=== INPUT FOR THIS TASK ===
□ □ □
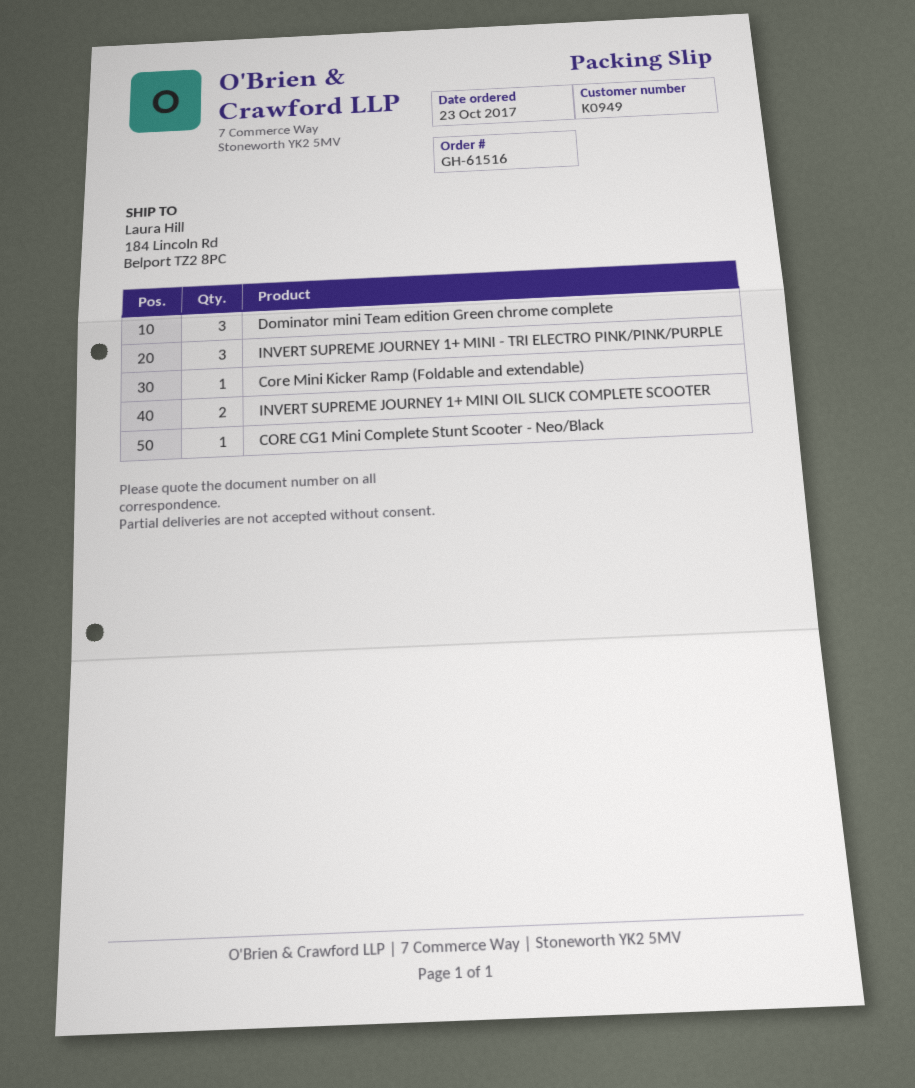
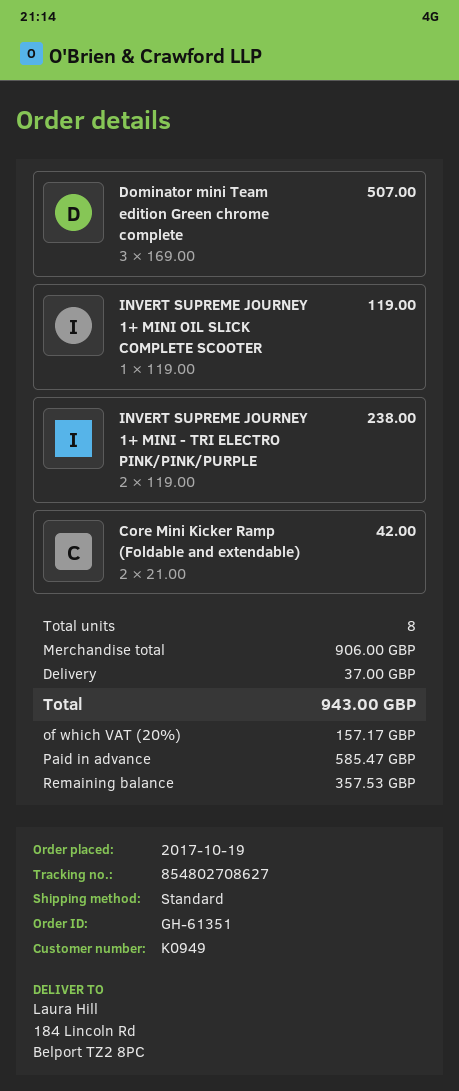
order number: GH-61516 -> GH-61351
order date: 2017-10-23 -> 2017-10-19
INVERT SUPREME JOURNEY 1+ MINI - TRI ELECTRO PINK/PINK/PURPLE: 3 -> 2
Core Mini Kicker Ramp (Foldable and extendable): 1 -> 2
INVERT SUPREME JOURNEY 1+ MINI OIL SLICK COMPLETE SCOOTER: 2 -> 1
CORE CG1 Mini Complete Stunt Scooter - Neo/Black: 1 -> none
□ □ □
=== EXERCISE BRIEF ===
Among the lines of the records above, count those containing the word "JOURNEY", then give the number by itself.

=== REPLY TO THE TASK ===
2